Bullet armour is certainly another option, but it would need to be customised (since it isn't among the standard spells I don't think?), and thus I doubt it would be the usual thing among corporate mages.
Zazen
QUOTE (BitBasher)
Yeah John, that's my point, you really *can't* reliably adjust the radius of AE spells.

Nonsense! It just makes them more expensive. A corporate big-shot is going to be paying through the teeth for one of these things, so the enchanting mage can afford to blow a force X expendable spell focus to reduce things to the proper size nyahnyah.gif


And Talia, Bullet Armor is a Limited Armor spell, found in MITS.
The White Dwarf
Yea, if youre worried/concerned whatever with the radius thingy, just use the limited armor instead of limited barrier. Or make a focus with both if its an npc.
RedmondLarry
Or buy your anchored defenses from your neighborhood burnt-out magician (magic attribute 3, perhaps).
grendel
The short answer to your question is that nothing happens to a bullet fired within a physical barrier, as long as its target is within the barrier as well. Otherwise it suffers the same penalties exiting the barrier as any bullet does entering.

There was an extensive discussion on the previous forums about what exactly happens with the anchored detect bullet/bullet barrier combination. Most asked the same questions as above: how does the detect bullet spell detect a bullet? Will the rounds in the bodyguard's handgun set off the detection spell? What about bullets aimed outward from the target? What about bullets passing within the radius of the detection spell but not specifically aimed at the target? I don't remember if we arrived at a consensus at the time (probably not) but one of the better arguments was that the detection spell had some sort of velocity gate to its trigger, that it would only go off when it realized that the bullet being detected was inbound to its radius rather than already within or outbound from. And since there's no measurable delay between when the anchor is triggered and the bullet barrier spell goes off there isn't a chance for the bullet to be inside the radius of the barrier. Assuming, of course, that the mage knew enough to anchor a detect bullet spell of greater radius than the bullet barrier spell.

If the search function worked on the old forums I'd find the thread for you, sorry.
Talia Invierno
Thanks, Zazen. For some reason it hadn't occurred to me to connect the two. (Moral: never post while under the effect of intense antihistimines.)
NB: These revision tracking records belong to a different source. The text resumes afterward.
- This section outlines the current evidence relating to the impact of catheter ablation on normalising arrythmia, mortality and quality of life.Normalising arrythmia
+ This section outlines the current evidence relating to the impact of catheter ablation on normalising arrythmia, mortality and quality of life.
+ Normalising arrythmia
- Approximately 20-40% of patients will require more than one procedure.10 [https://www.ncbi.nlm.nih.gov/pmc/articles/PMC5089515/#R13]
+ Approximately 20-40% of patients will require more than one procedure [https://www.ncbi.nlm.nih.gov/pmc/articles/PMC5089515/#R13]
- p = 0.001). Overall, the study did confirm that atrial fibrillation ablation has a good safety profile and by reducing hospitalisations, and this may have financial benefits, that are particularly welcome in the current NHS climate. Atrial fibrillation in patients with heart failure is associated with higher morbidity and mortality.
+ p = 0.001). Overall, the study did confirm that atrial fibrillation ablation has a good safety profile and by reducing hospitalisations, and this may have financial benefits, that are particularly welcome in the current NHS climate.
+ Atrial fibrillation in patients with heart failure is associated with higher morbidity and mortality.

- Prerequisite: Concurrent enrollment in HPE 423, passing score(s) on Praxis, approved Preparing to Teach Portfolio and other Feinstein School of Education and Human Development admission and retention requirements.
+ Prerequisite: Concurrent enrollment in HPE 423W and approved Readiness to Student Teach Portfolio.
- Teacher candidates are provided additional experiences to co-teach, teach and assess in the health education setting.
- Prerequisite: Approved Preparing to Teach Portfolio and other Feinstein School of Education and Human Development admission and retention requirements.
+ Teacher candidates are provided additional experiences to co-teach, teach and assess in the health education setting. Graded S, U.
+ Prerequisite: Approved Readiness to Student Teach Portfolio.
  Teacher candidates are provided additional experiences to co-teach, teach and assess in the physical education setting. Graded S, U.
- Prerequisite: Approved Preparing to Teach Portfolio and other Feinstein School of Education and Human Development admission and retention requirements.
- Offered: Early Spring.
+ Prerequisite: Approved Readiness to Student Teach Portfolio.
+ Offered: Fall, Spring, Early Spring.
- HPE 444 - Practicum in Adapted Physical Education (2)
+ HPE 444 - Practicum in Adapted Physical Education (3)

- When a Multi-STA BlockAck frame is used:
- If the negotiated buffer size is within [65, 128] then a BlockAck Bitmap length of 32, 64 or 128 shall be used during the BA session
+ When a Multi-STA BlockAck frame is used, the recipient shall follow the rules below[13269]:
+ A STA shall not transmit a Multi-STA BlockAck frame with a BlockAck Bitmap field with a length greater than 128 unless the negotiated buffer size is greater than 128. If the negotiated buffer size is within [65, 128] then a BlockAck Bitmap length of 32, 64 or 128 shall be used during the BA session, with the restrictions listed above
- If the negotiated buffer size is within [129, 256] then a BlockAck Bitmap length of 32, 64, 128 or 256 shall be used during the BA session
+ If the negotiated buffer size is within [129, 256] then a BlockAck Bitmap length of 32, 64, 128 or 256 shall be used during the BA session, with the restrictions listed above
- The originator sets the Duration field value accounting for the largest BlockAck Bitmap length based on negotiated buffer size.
grendel: you're not talking about this list-thread, are you? It's the only one I've ever seen to try to pry open the issue (unless you count the old "Magic Bullet" thread), and I was hoping we could get some new perspectives on interpretation.

Actually I didn't have a specific case in mind, but was trying to find general ways for one or more mundane types to get around this and other anchored combinations. Identifying a specific combination as significantly more expensive sharply limits the number of NPCs who would be likely to have access to it.

Another, somewhat related question: is anything fired from a firearm necessarily defined as a bullet? (Would a bullet barrier - or bullet armour - recognise all such projectiles?)